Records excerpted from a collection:

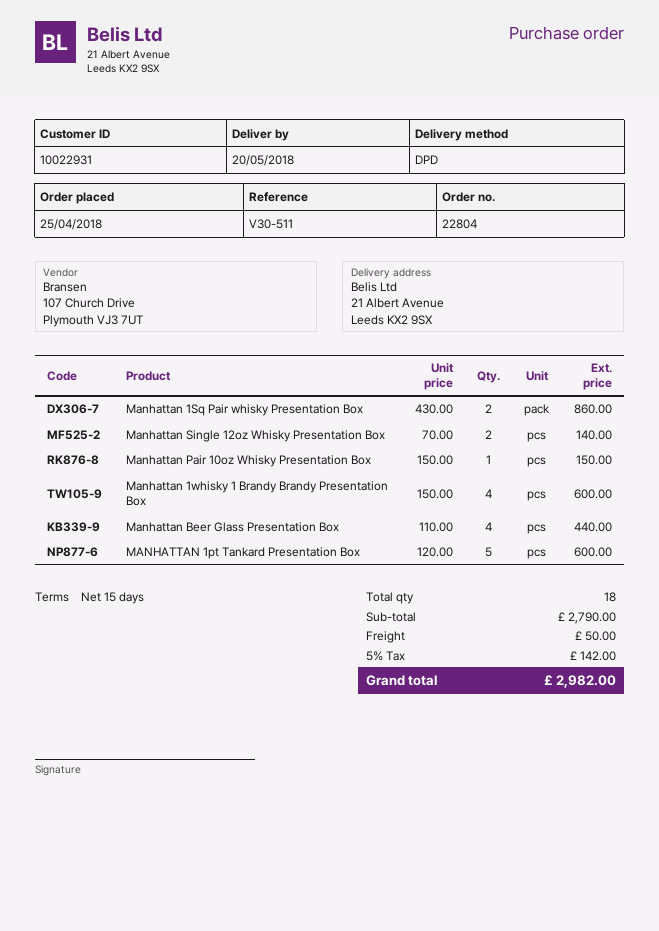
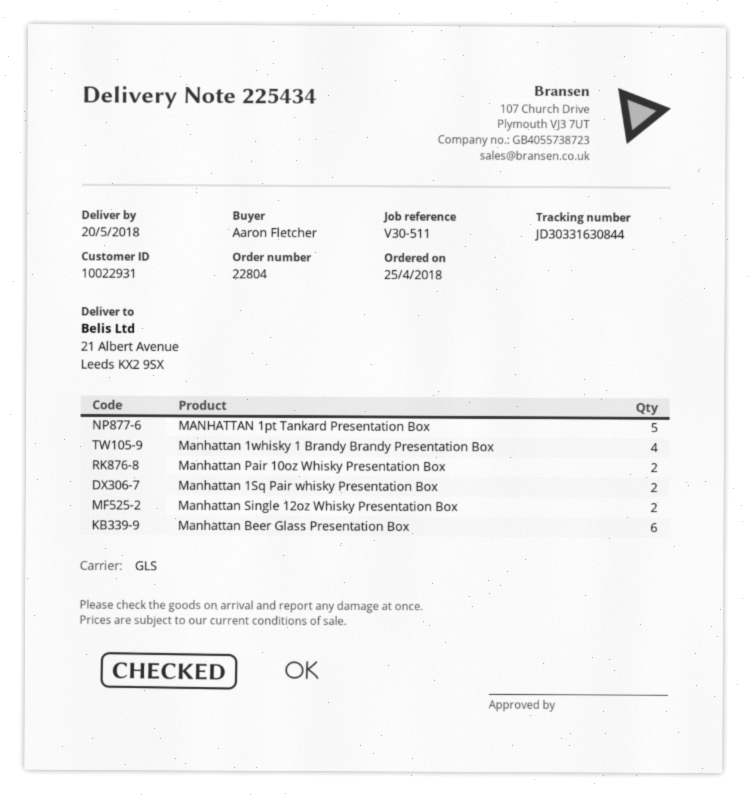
shipping method: DPD -> GLS
Manhattan Pair 10oz Whisky Presentation Box: 1 -> 2
Manhattan Beer Glass Presentation Box: 4 -> 6

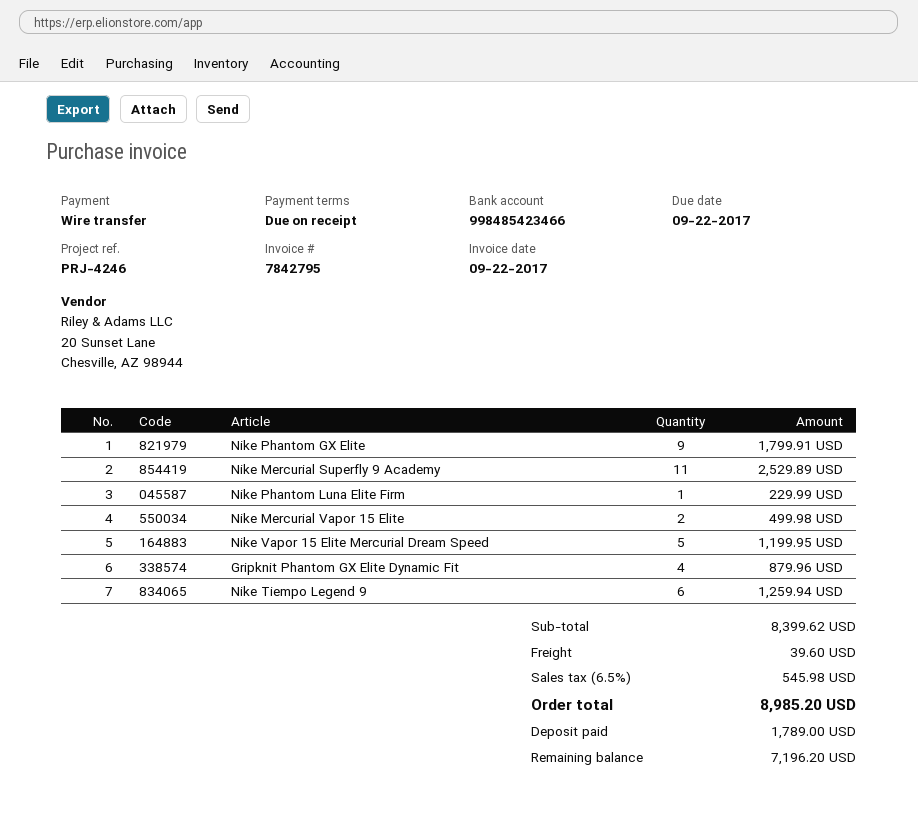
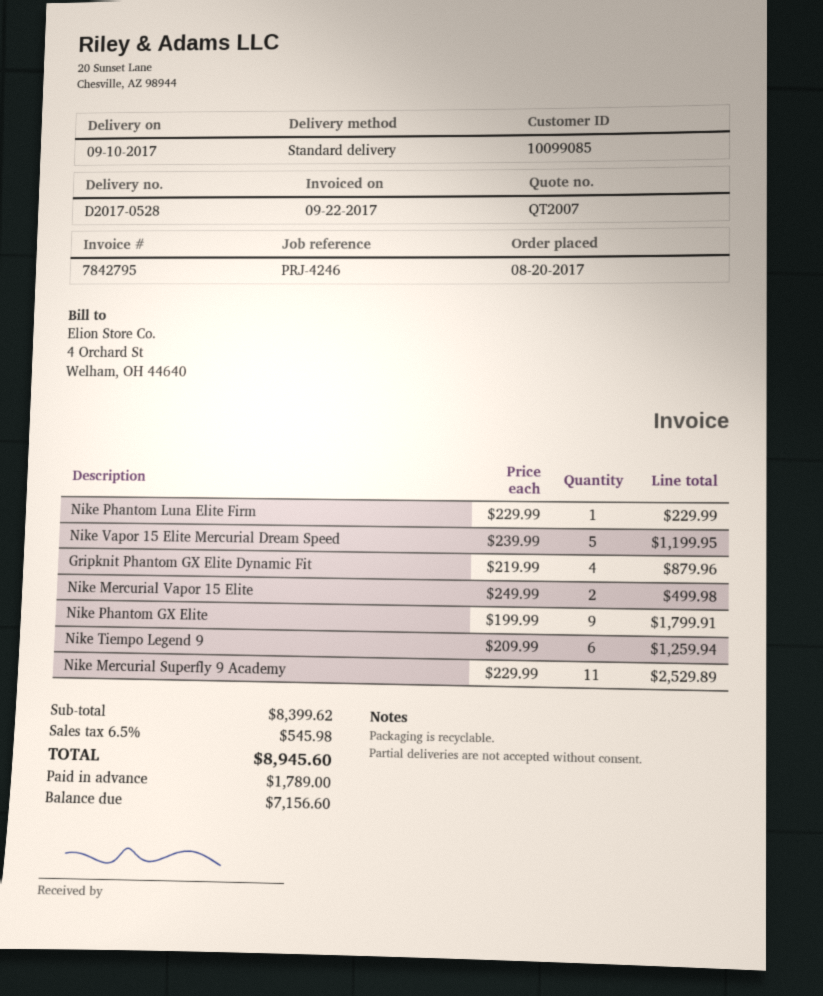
shipping: 39.60 -> none
total: 8985.20 -> 8945.60
balance: 7196.20 -> 7156.60

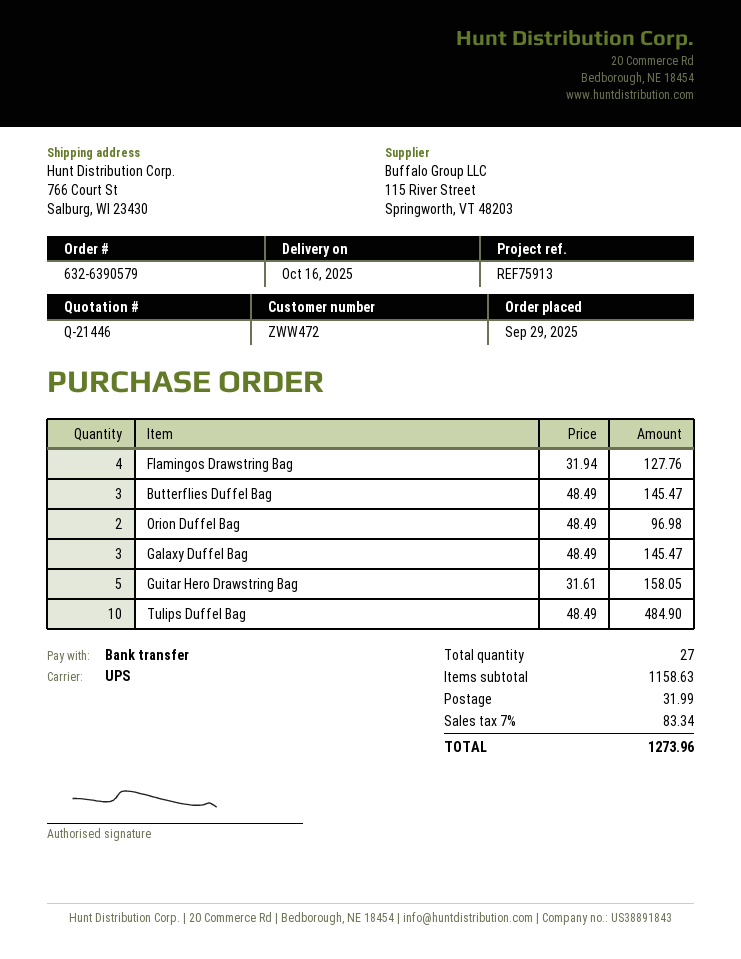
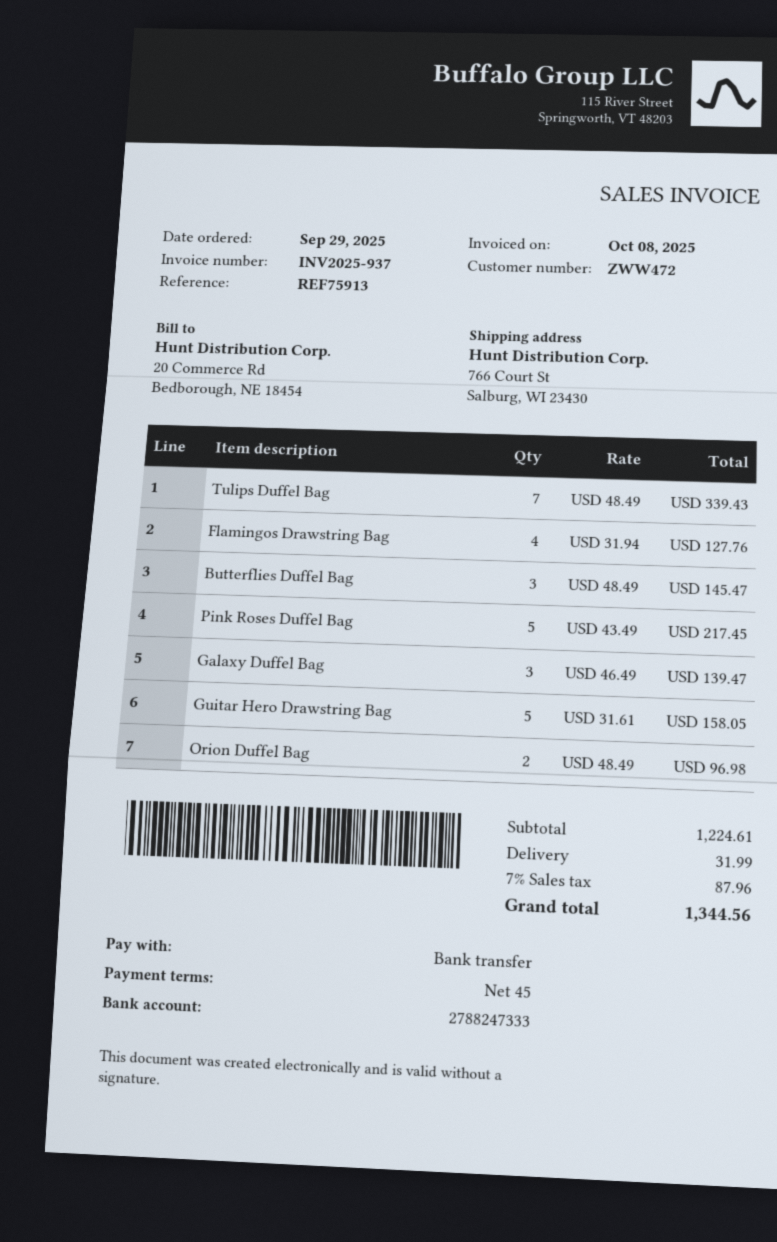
Galaxy Duffel Bag: 3 x 48.49 = 145.47 -> 3 x 46.49 = 139.47
Tulips Duffel Bag: 10 x 48.49 = 484.90 -> 7 x 48.49 = 339.43
Pink Roses Duffel Bag: none -> 5 x 43.49 = 217.45
subtotal: 1158.63 -> 1224.61
tax: 7% = 83.34 -> 7% = 87.96
total: 1273.96 -> 1344.56

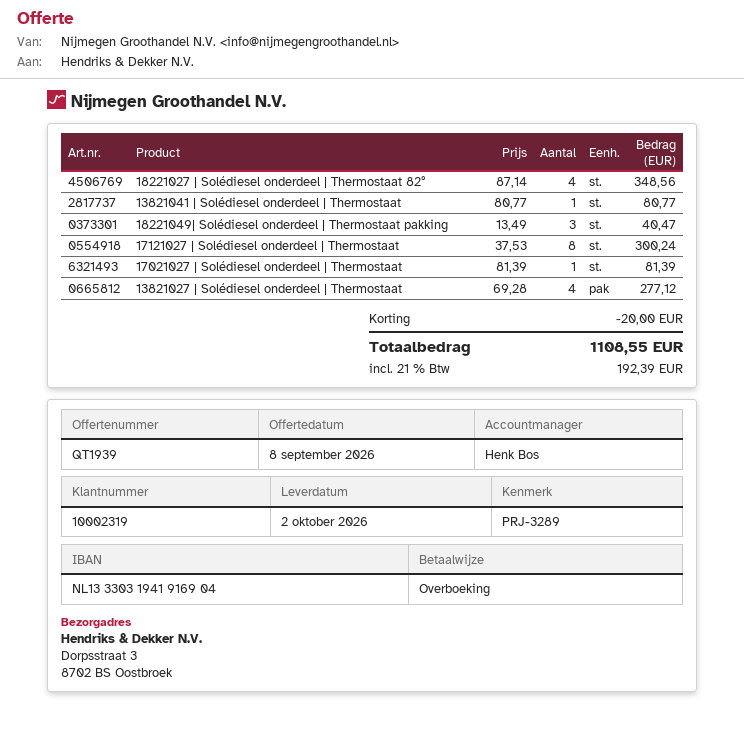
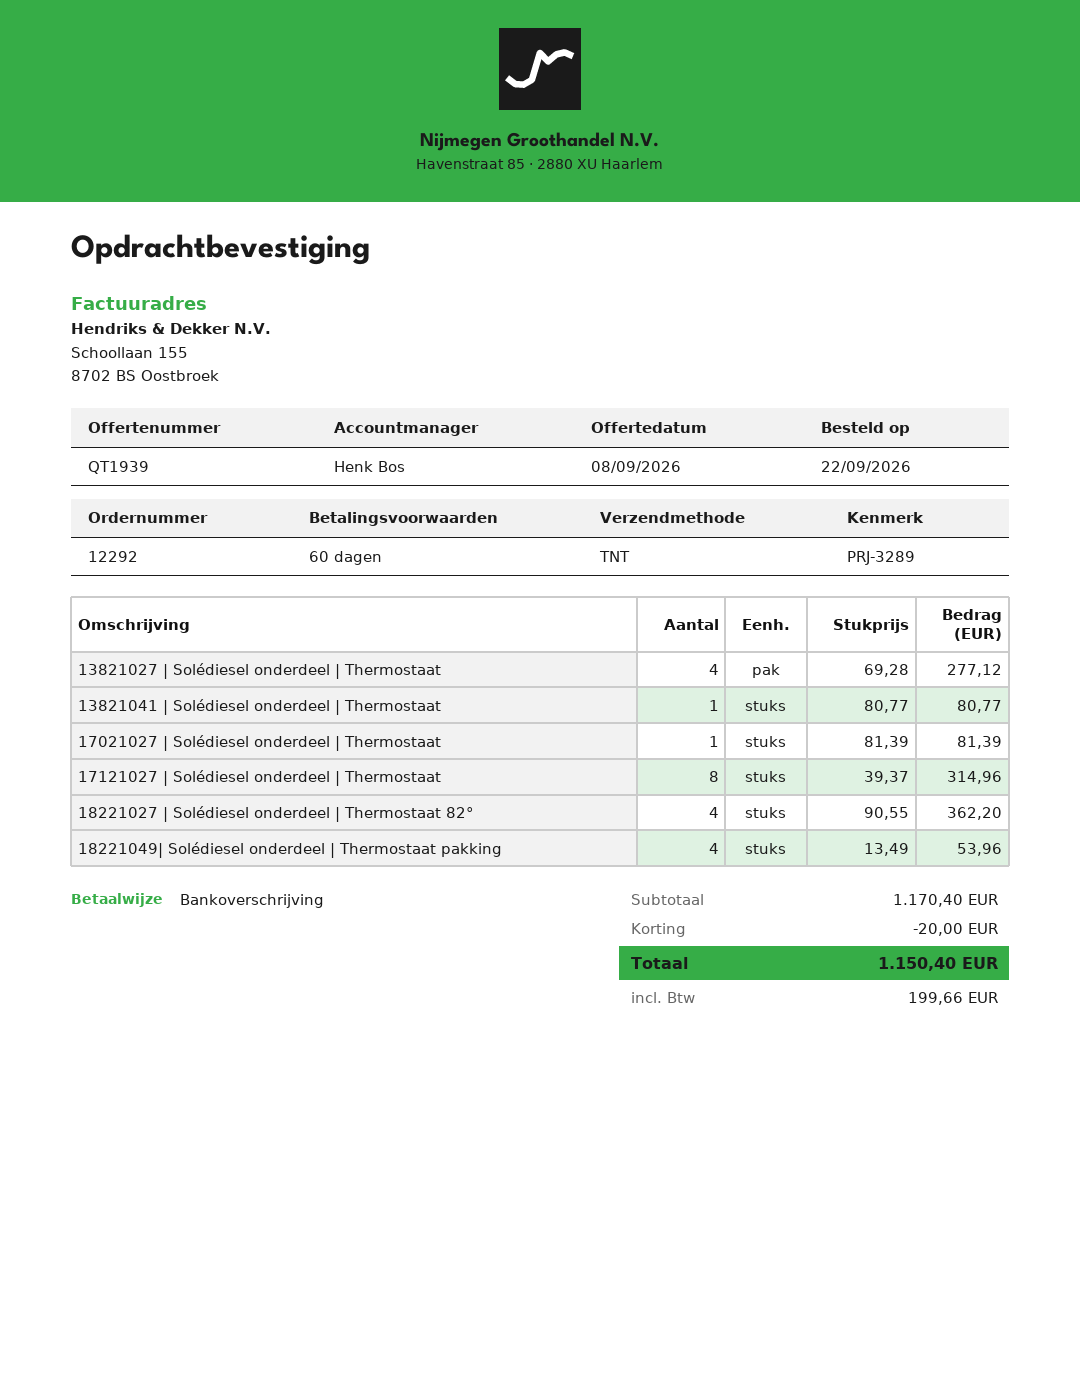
18221027 | Solédiesel onderdeel | Thermostaat 82°: 4 x 87.14 = 348.56 -> 4 x 90.55 = 362.20
18221049| Solédiesel onderdeel | Thermostaat pakking: 3 x 13.49 = 40.47 -> 4 x 13.49 = 53.96
17121027 | Solédiesel onderdeel | Thermostaat: 8 x 37.53 = 300.24 -> 8 x 39.37 = 314.96
tax: 192.39 -> 199.66
total: 1108.55 -> 1150.40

TASK PROMPT: If a line in the records has the word "onderdeel", copy that line.

EXERCISE SOLUTION:
18221027 | Solédiesel onderdeel | Thermostaat 82°: 4 x 87.14 = 348.56 -> 4 x 90.55 = 362.20
18221049| Solédiesel onderdeel | Thermostaat pakking: 3 x 13.49 = 40.47 -> 4 x 13.49 = 53.96
17121027 | Solédiesel onderdeel | Thermostaat: 8 x 37.53 = 300.24 -> 8 x 39.37 = 314.96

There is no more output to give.